*** RECORDS Section Begins ***

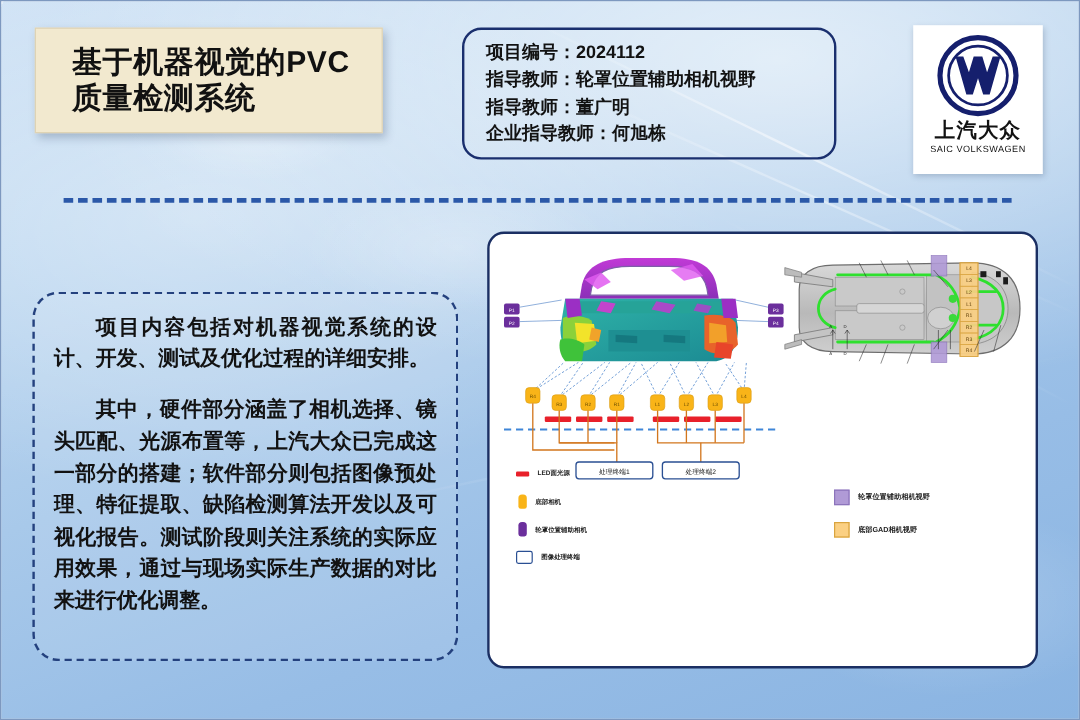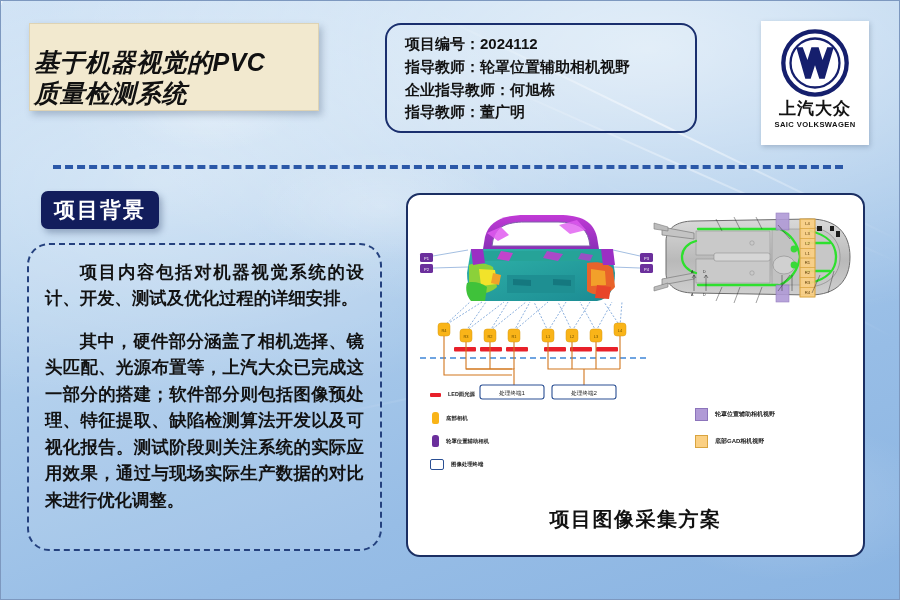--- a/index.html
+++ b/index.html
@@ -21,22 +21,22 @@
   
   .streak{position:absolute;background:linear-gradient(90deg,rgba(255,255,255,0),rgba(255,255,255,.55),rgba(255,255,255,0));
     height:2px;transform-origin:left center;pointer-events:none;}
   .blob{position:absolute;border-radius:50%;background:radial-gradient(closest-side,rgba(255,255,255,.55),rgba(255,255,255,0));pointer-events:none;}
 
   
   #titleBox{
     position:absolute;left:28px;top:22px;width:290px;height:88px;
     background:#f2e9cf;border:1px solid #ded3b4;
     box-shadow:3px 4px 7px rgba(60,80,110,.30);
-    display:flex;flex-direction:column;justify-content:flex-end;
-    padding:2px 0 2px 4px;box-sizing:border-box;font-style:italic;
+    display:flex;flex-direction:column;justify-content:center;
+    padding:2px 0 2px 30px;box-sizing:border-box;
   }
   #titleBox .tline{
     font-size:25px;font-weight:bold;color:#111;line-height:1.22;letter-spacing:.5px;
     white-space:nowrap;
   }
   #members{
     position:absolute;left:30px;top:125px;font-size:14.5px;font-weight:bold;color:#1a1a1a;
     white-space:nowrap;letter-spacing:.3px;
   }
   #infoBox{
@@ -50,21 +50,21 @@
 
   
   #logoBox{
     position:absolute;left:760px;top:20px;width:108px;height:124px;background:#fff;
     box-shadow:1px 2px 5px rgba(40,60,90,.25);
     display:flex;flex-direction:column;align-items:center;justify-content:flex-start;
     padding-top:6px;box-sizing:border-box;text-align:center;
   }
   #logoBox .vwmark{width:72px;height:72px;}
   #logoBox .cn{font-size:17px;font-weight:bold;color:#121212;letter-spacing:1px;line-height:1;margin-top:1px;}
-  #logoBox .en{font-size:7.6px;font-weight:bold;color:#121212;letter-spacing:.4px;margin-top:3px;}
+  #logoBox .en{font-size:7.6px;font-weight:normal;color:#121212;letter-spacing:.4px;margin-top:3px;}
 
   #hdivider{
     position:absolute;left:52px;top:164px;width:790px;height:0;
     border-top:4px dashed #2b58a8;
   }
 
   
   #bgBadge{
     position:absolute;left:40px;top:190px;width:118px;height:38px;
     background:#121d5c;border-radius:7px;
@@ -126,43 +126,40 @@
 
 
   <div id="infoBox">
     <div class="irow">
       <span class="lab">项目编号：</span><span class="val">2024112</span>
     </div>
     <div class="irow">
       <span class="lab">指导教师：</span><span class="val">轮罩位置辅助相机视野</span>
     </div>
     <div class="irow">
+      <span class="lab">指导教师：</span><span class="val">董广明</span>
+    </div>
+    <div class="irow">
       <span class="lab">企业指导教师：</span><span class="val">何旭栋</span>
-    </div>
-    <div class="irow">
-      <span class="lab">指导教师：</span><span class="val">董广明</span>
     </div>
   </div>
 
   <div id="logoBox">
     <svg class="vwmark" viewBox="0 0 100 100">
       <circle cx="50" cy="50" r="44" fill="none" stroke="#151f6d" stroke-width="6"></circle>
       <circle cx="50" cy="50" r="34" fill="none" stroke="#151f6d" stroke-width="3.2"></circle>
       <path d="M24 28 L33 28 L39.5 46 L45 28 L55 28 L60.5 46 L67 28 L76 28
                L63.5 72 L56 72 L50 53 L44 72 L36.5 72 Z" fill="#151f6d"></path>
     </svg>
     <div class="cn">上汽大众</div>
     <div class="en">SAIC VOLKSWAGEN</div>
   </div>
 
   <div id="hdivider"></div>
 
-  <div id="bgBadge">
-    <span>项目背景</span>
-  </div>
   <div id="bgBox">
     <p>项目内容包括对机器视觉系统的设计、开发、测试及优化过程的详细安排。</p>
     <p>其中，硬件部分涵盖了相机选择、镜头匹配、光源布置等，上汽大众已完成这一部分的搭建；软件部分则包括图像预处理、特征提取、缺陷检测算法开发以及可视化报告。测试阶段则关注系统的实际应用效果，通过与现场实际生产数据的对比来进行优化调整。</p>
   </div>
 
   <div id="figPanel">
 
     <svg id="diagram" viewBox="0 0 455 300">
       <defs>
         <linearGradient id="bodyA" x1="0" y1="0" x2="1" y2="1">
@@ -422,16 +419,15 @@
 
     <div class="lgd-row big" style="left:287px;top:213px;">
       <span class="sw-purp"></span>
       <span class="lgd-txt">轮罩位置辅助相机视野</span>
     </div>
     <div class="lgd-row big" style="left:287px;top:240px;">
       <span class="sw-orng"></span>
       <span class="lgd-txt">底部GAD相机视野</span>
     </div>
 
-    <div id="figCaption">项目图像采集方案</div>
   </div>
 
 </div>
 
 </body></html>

*** RECORDS Section Ends ***

**TASK INSTRUCTIONS**. Using the records above, copy each line that contains "space".

**OUTPUT OF THE TASK**.
     white-space:nowrap;
     white-space:nowrap;letter-spacing:.3px;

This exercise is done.